Required work:
For the entries below, return every line from the top through the line with "labels, auto-labelling and" exactly as it stands, omitting pictures.

** Opening Source data block **

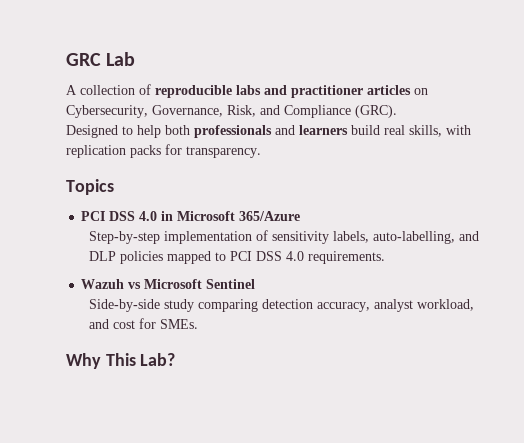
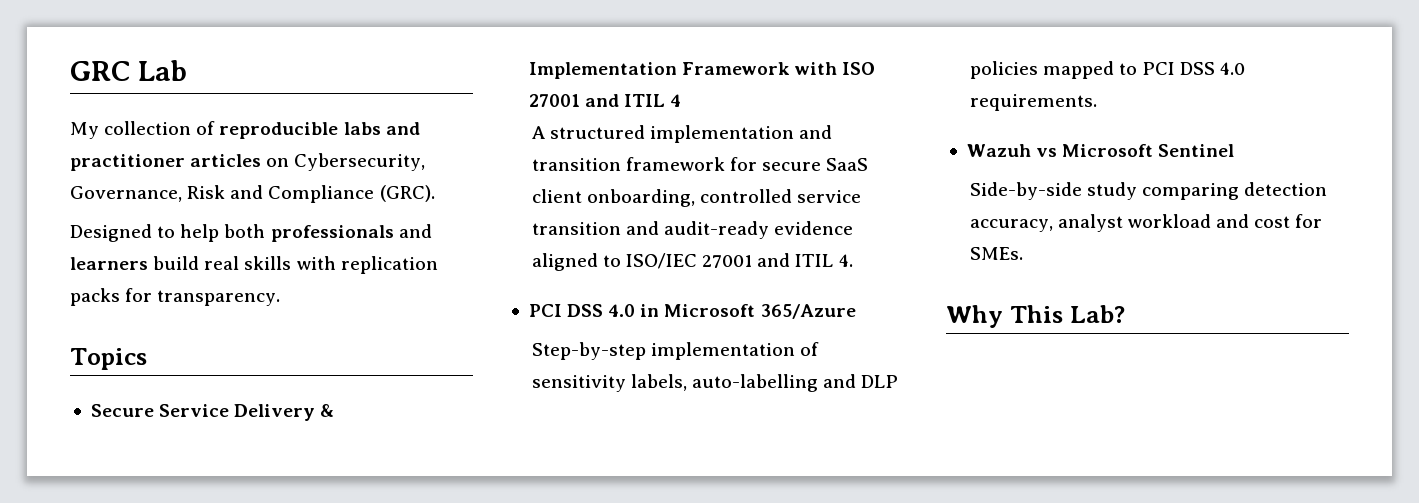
- A collection of reproducible labs and practitioner articles on Cybersecurity, Governance, Risk, and Compliance (GRC).
+ My collection of reproducible labs and practitioner articles on Cybersecurity, Governance, Risk and Compliance (GRC).
- Designed to help both professionals and learners build real skills, with replication packs for transparency.
+ Designed to help both professionals and learners build real skills with replication packs for transparency.
+ Secure Service Delivery & Implementation Framework with ISO 27001 and ITIL 4
+ A structured implementation and transition framework for secure SaaS client onboarding, controlled service transition and audit-ready evidence aligned to ISO/IEC 27001 and ITIL 4.
- Step-by-step implementation of sensitivity labels, auto-labelling, and DLP policies mapped to PCI DSS 4.0 requirements.
+ Step-by-step implementation of sensitivity labels, auto-labelling and DLP policies mapped to PCI DSS 4.0 requirements.
- Side-by-side study comparing detection accuracy, analyst workload, and cost for SMEs.
+ Side-by-side study comparing detection accuracy, analyst workload and cost for SMEs.

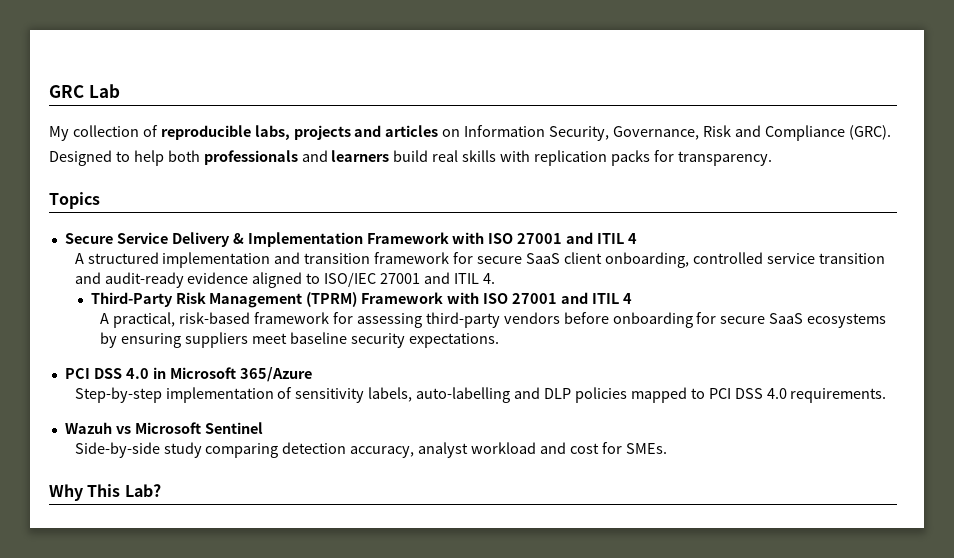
- My collection of reproducible labs and practitioner articles on Cybersecurity, Governance, Risk and Compliance (GRC).
+ My collection of reproducible labs, projects and articles on Information Security, Governance, Risk and Compliance (GRC).
+ Third-Party Risk Management (TPRM) Framework with ISO 27001 and ITIL 4
+ A practical, risk-based framework for assessing third-party vendors before onboarding for secure SaaS ecosystems by ensuring suppliers meet baseline security expectations.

** Closing Source data block **

Solution to this exercise:
- A collection of reproducible labs and practitioner articles on Cybersecurity, Governance, Risk, and Compliance (GRC).
+ My collection of reproducible labs and practitioner articles on Cybersecurity, Governance, Risk and Compliance (GRC).
- Designed to help both professionals and learners build real skills, with replication packs for transparency.
+ Designed to help both professionals and learners build real skills with replication packs for transparency.
+ Secure Service Delivery & Implementation Framework with ISO 27001 and ITIL 4
+ A structured implementation and transition framework for secure SaaS client onboarding, controlled service transition and audit-ready evidence aligned to ISO/IEC 27001 and ITIL 4.
- Step-by-step implementation of sensitivity labels, auto-labelling, and DLP policies mapped to PCI DSS 4.0 requirements.
+ Step-by-step implementation of sensitivity labels, auto-labelling and DLP policies mapped to PCI DSS 4.0 requirements.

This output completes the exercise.